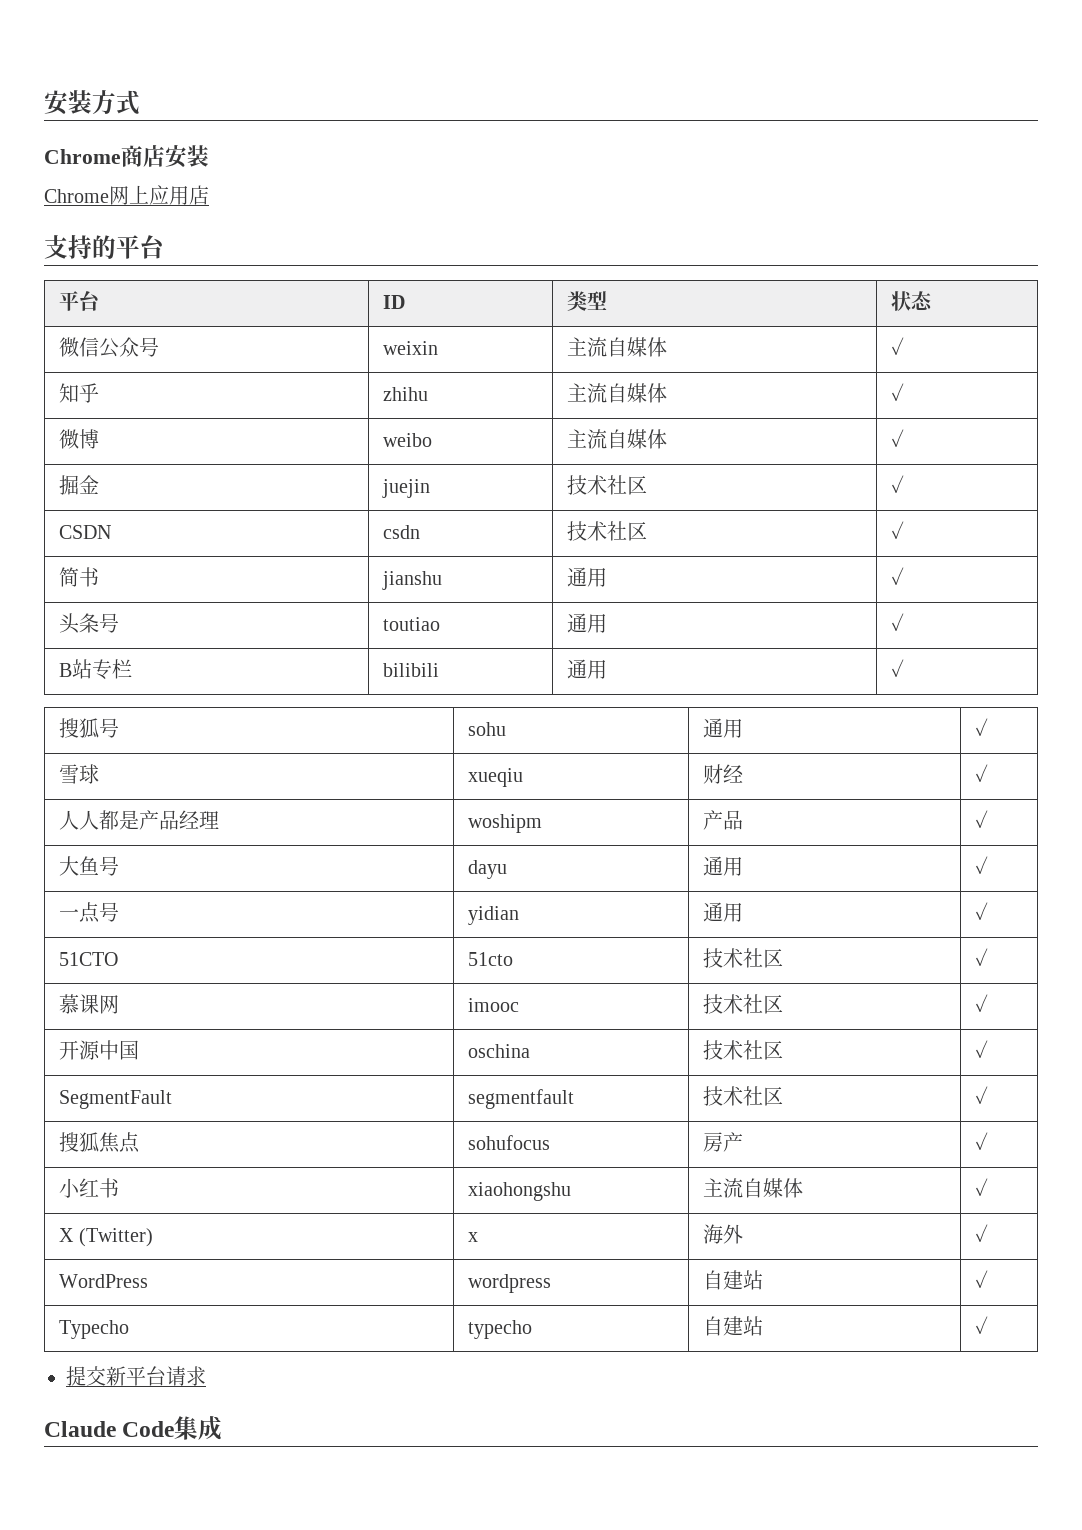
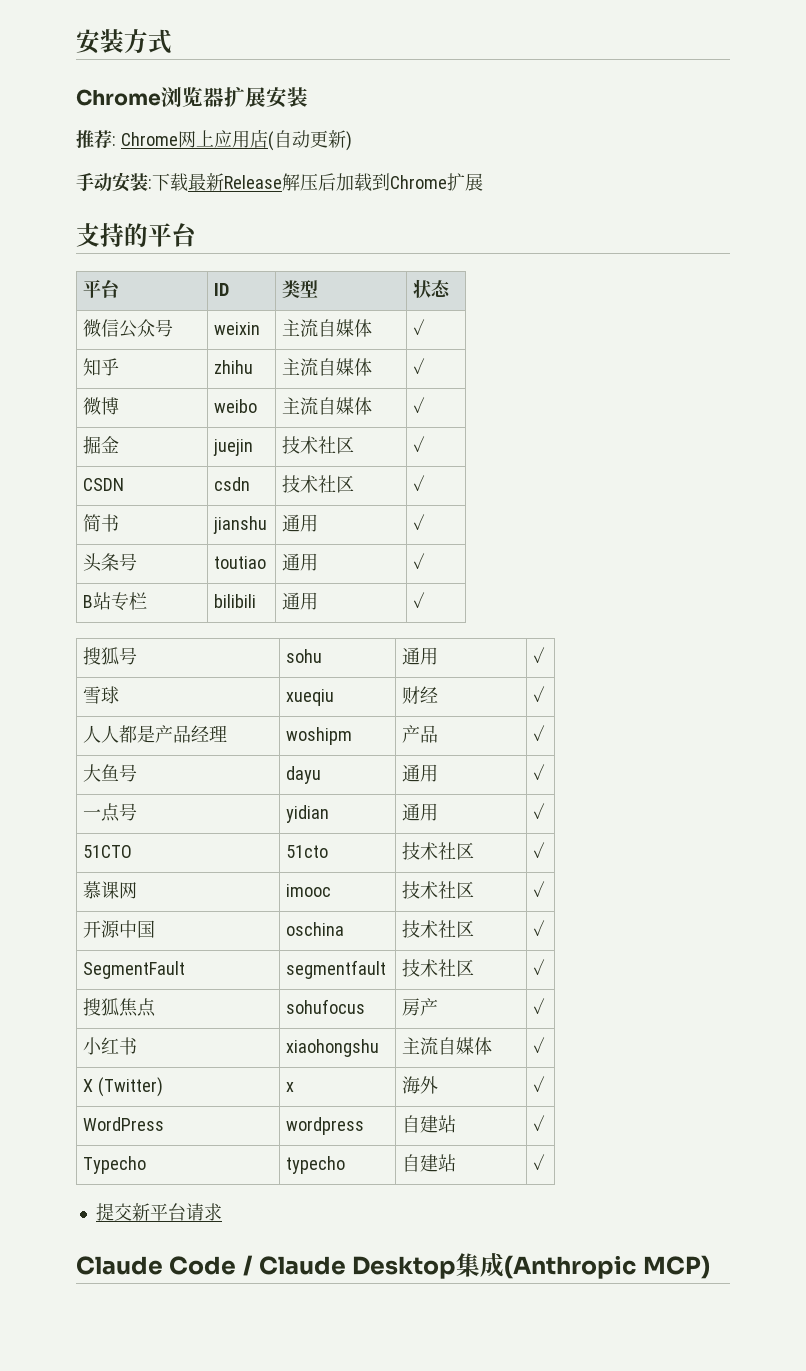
- Chrome商店安装
+ Chrome浏览器扩展安装
- Chrome网上应用店
+ 推荐: Chrome网上应用店(自动更新)
+ 手动安装:下载最新Release解压后加载到Chrome扩展
- Claude Code集成
+ Claude Code / Claude Desktop集成(Anthropic MCP)

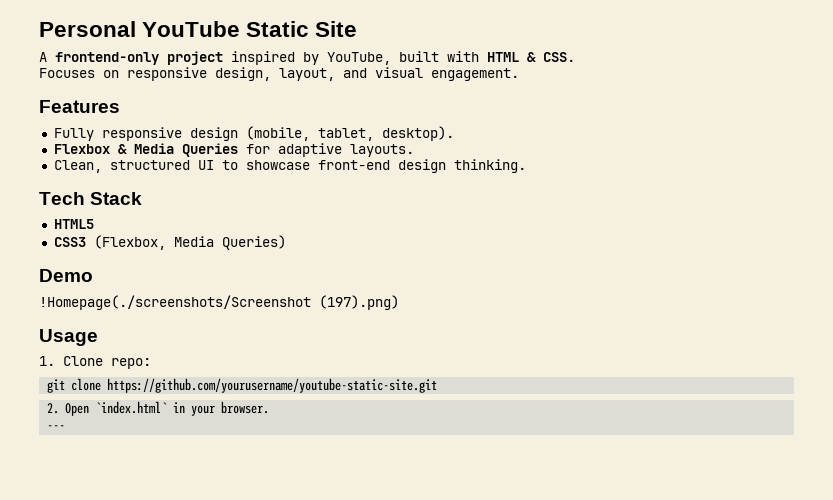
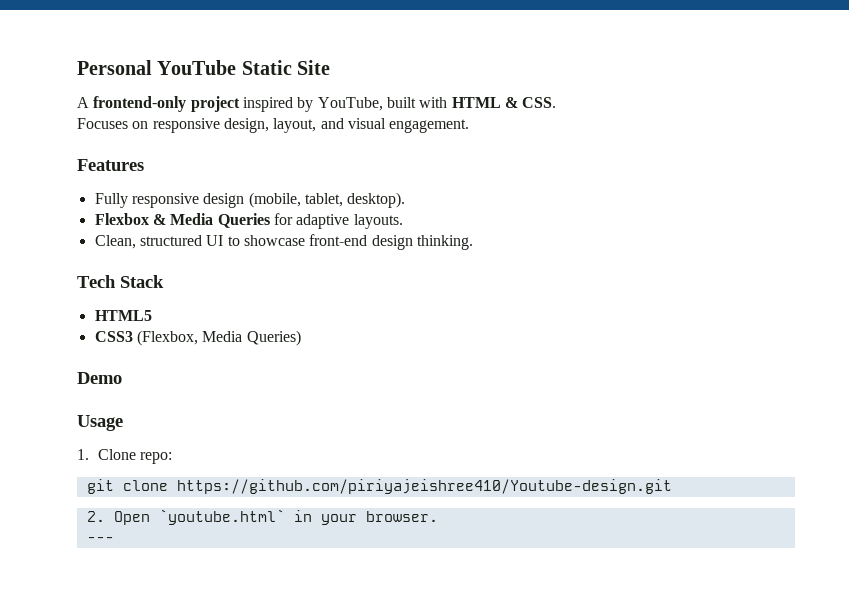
- !Homepage(./screenshots/Screenshot (197).png)
- git clone https://github.com/yourusername/youtube-static-site.git
+ git clone https://github.com/piriyajeishree410/Youtube-design.git
- 2. Open `index.html` in your browser.
+ 2. Open `youtube.html` in your browser.

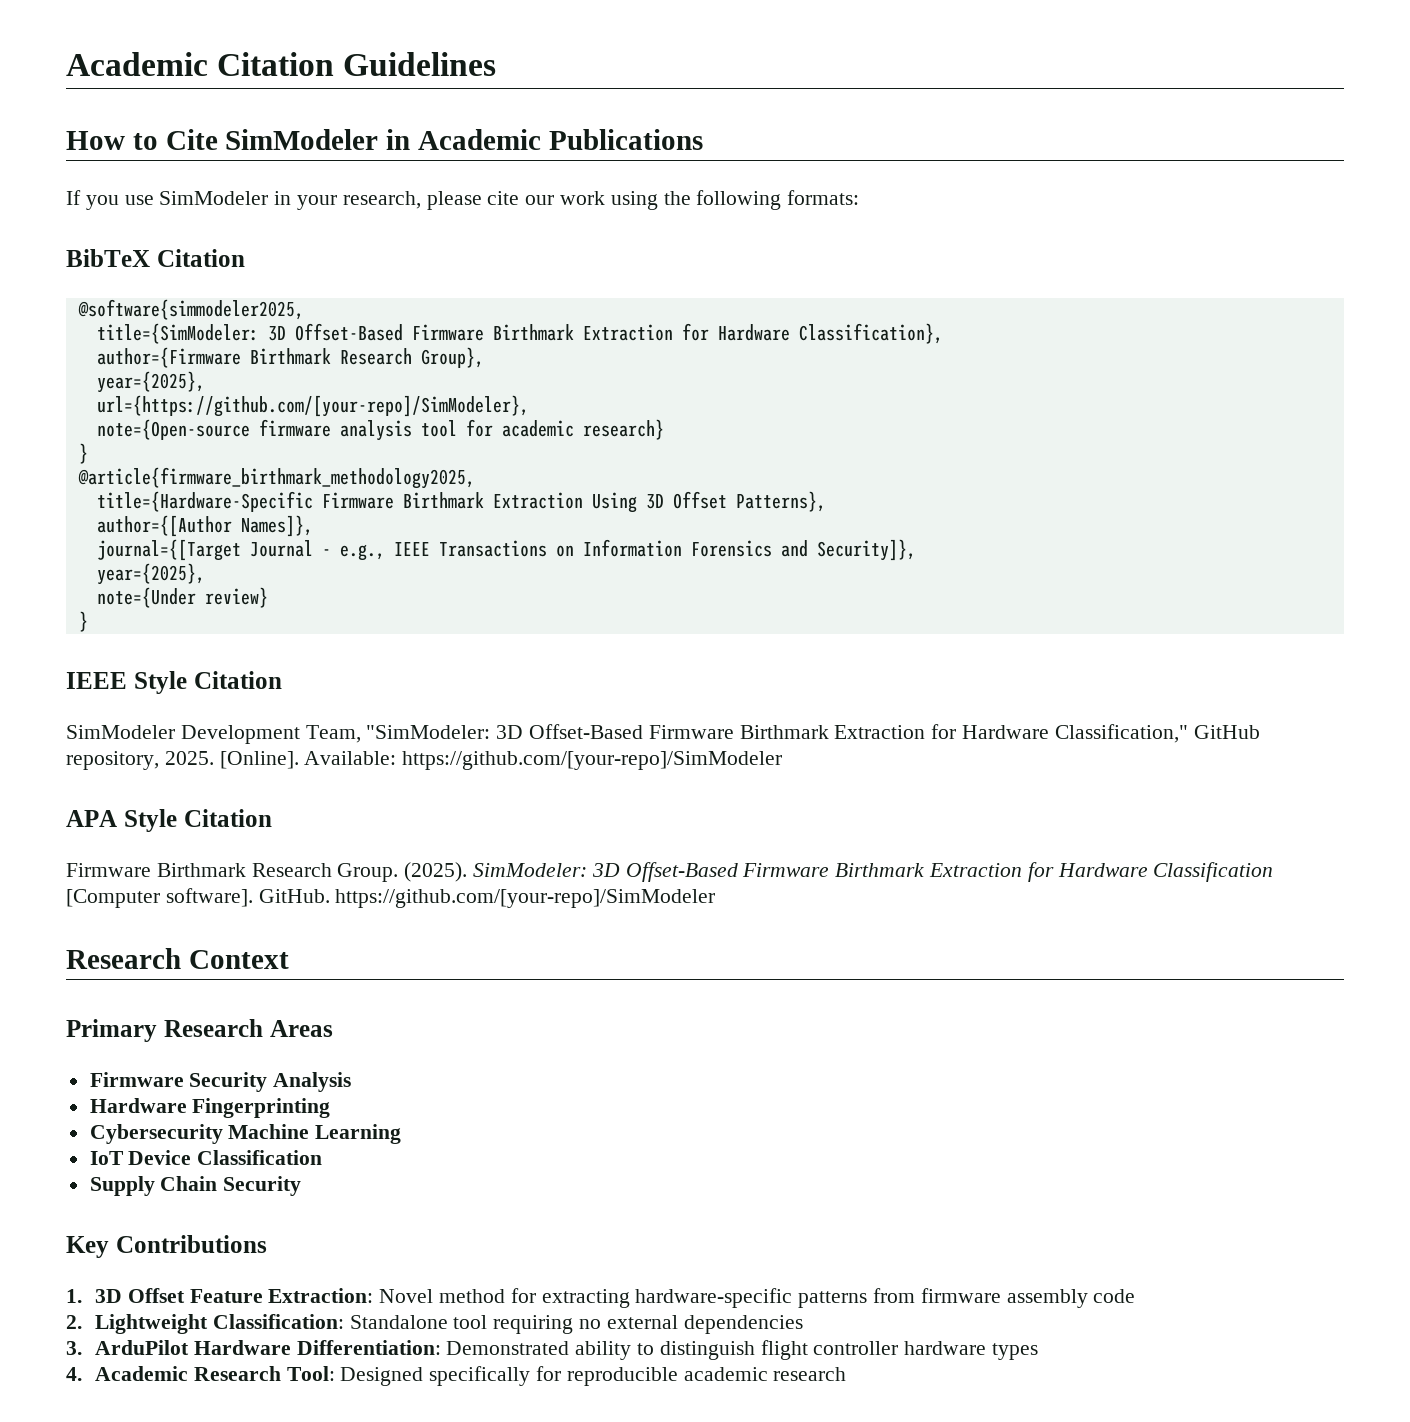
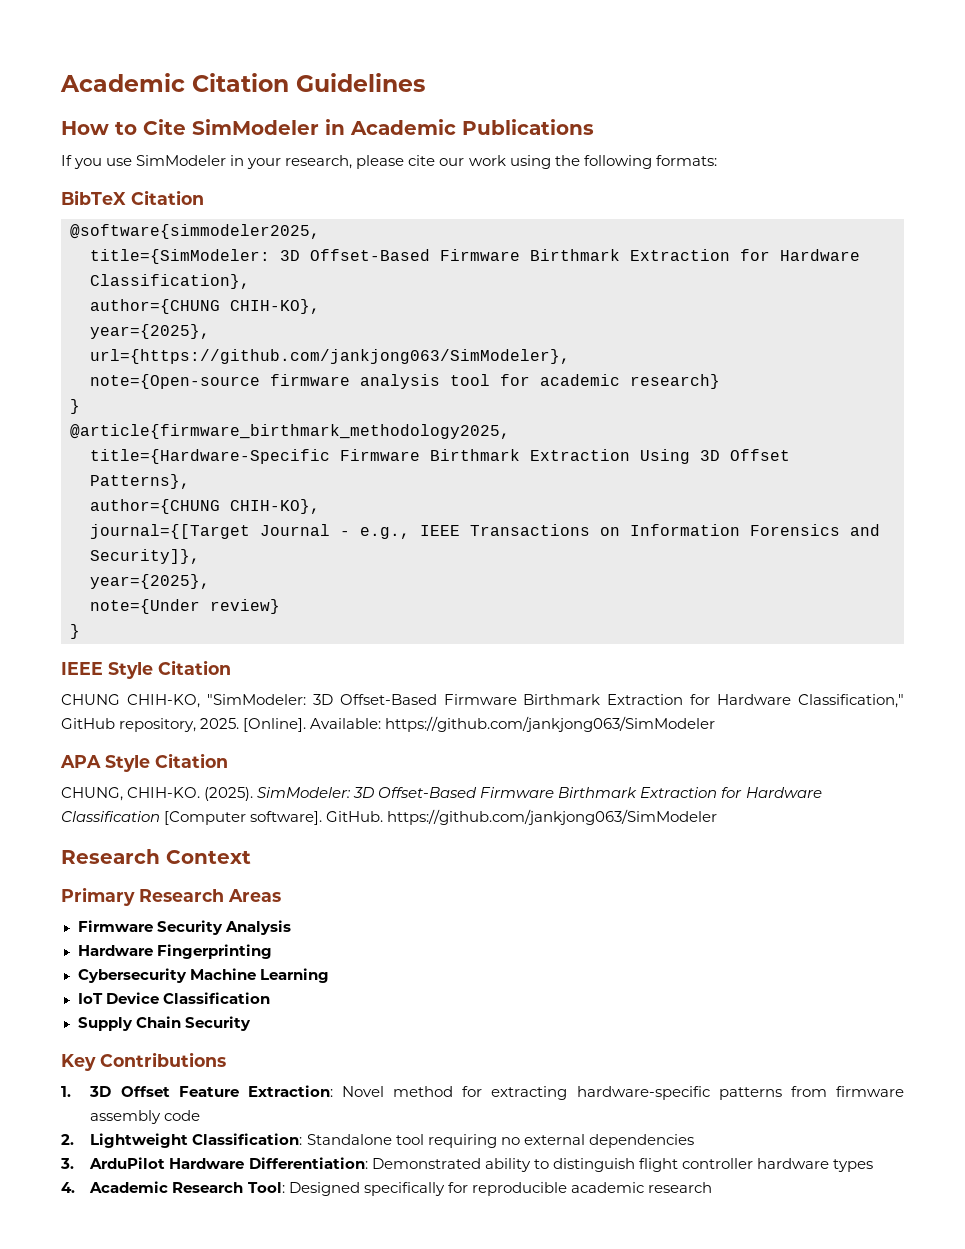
  title={SimModeler: 3D Offset-Based Firmware Birthmark Extraction for Hardware Classification},
- author={Firmware Birthmark Research Group},
+ author={CHUNG CHIH-KO},
  year={2025},
- url={https://github.com/[your-repo]/SimModeler},
+ url={https://github.com/jankjong063/SimModeler},
  title={Hardware-Specific Firmware Birthmark Extraction Using 3D Offset Patterns},
- author={[Author Names]},
+ author={CHUNG CHIH-KO},
- SimModeler Development Team, "SimModeler: 3D Offset-Based Firmware Birthmark Extraction for Hardware Classification," GitHub repository, 2025.
+ CHUNG CHIH-KO, "SimModeler: 3D Offset-Based Firmware Birthmark Extraction for Hardware Classification," GitHub repository, 2025.
- Available: https://github.com/[your-repo]/SimModeler
+ Available: https://github.com/jankjong063/SimModeler
- Firmware Birthmark Research Group.
+ CHUNG, CHIH-KO.
- GitHub. https://github.com/[your-repo]/SimModeler
+ GitHub. https://github.com/jankjong063/SimModeler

______

• Work required:
When you repeat the data, keep it exact and drop every picture.

• Written reply:
- Chrome商店安装
+ Chrome浏览器扩展安装
- Chrome网上应用店
+ 推荐: Chrome网上应用店(自动更新)
+ 手动安装:下载最新Release解压后加载到Chrome扩展
- Claude Code集成
+ Claude Code / Claude Desktop集成(Anthropic MCP)

- !Homepage(./screenshots/Screenshot (197).png)
- git clone https://github.com/yourusername/youtube-static-site.git
+ git clone https://github.com/piriyajeishree410/Youtube-design.git
- 2. Open `index.html` in your browser.
+ 2. Open `youtube.html` in your browser.

  title={SimModeler: 3D Offset-Based Firmware Birthmark Extraction for Hardware Classification},
- author={Firmware Birthmark Research Group},
+ author={CHUNG CHIH-KO},
  year={2025},
- url={https://github.com/[your-repo]/SimModeler},
+ url={https://github.com/jankjong063/SimModeler},
  title={Hardware-Specific Firmware Birthmark Extraction Using 3D Offset Patterns},
- author={[Author Names]},
+ author={CHUNG CHIH-KO},
- SimModeler Development Team, "SimModeler: 3D Offset-Based Firmware Birthmark Extraction for Hardware Classification," GitHub repository, 2025.
+ CHUNG CHIH-KO, "SimModeler: 3D Offset-Based Firmware Birthmark Extraction for Hardware Classification," GitHub repository, 2025.
- Available: https://github.com/[your-repo]/SimModeler
+ Available: https://github.com/jankjong063/SimModeler
- Firmware Birthmark Research Group.
+ CHUNG, CHIH-KO.
- GitHub. https://github.com/[your-repo]/SimModeler
+ GitHub. https://github.com/jankjong063/SimModeler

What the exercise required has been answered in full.